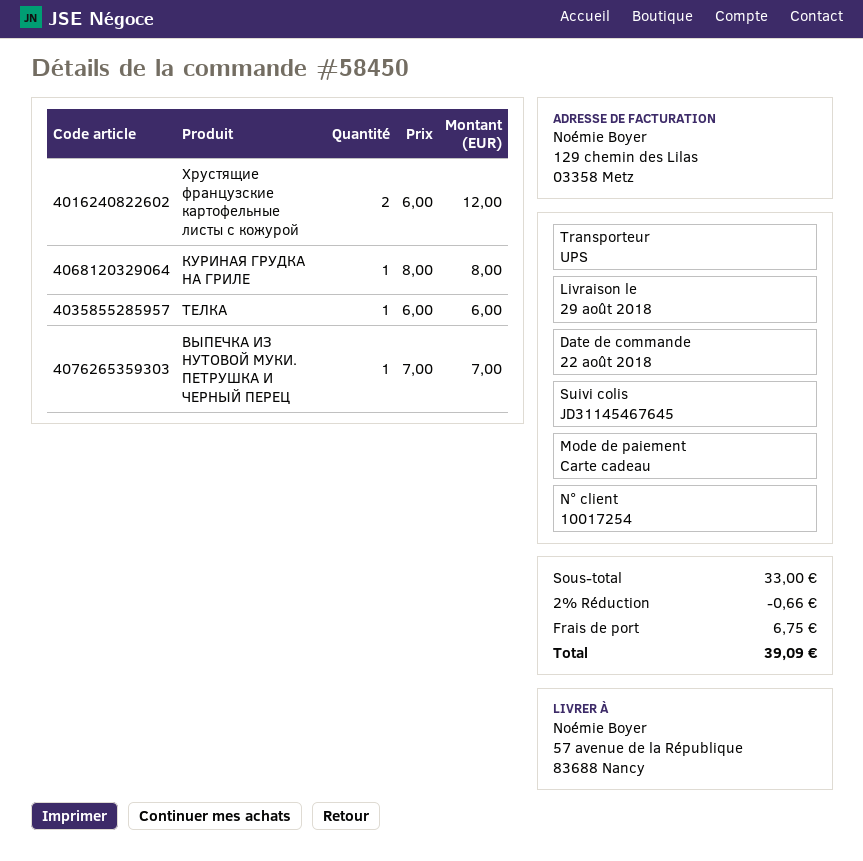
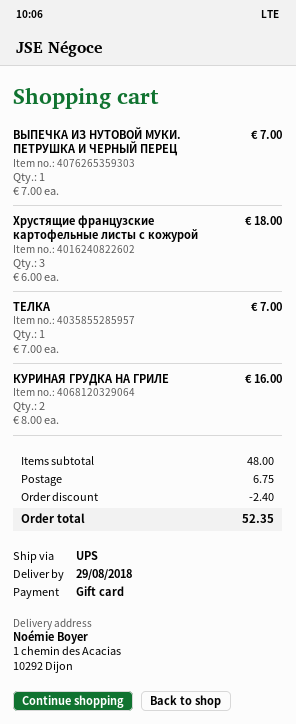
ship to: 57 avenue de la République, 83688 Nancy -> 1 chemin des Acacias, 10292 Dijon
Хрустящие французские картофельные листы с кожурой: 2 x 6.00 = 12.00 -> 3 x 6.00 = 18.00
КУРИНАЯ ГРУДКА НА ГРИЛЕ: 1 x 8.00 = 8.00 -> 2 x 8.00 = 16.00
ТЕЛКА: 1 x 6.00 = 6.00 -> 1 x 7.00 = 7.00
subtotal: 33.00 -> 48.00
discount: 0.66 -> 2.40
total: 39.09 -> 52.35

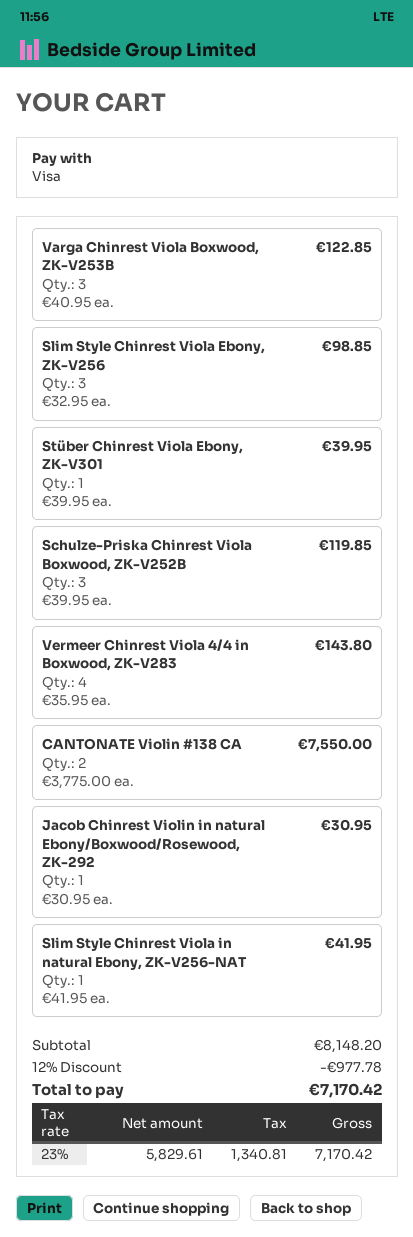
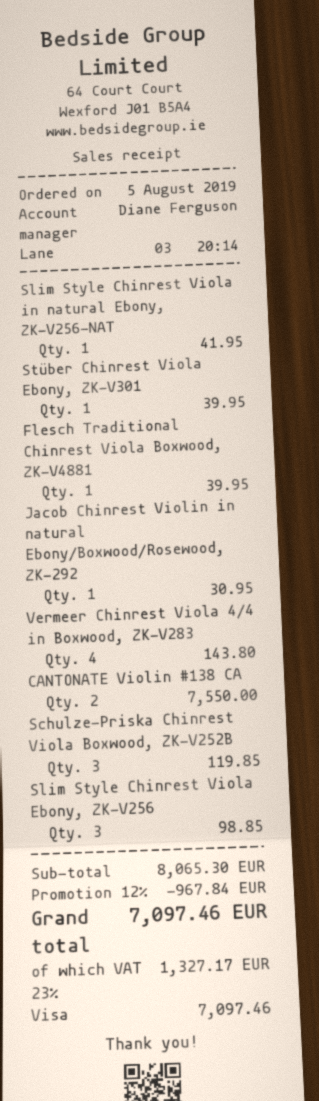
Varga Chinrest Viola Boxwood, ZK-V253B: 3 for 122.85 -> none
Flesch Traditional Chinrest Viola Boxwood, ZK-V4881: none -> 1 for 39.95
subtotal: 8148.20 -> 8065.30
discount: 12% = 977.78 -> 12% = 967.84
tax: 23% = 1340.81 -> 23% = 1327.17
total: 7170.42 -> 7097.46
------------------------------------
== Work required ==
Send back every line above exactly, skipping all pictures.

== Response to this task ==
ship to: 57 avenue de la République, 83688 Nancy -> 1 chemin des Acacias, 10292 Dijon
Хрустящие французские картофельные листы с кожурой: 2 x 6.00 = 12.00 -> 3 x 6.00 = 18.00
КУРИНАЯ ГРУДКА НА ГРИЛЕ: 1 x 8.00 = 8.00 -> 2 x 8.00 = 16.00
ТЕЛКА: 1 x 6.00 = 6.00 -> 1 x 7.00 = 7.00
subtotal: 33.00 -> 48.00
discount: 0.66 -> 2.40
total: 39.09 -> 52.35

Varga Chinrest Viola Boxwood, ZK-V253B: 3 for 122.85 -> none
Flesch Traditional Chinrest Viola Boxwood, ZK-V4881: none -> 1 for 39.95
subtotal: 8148.20 -> 8065.30
discount: 12% = 977.78 -> 12% = 967.84
tax: 23% = 1340.81 -> 23% = 1327.17
total: 7170.42 -> 7097.46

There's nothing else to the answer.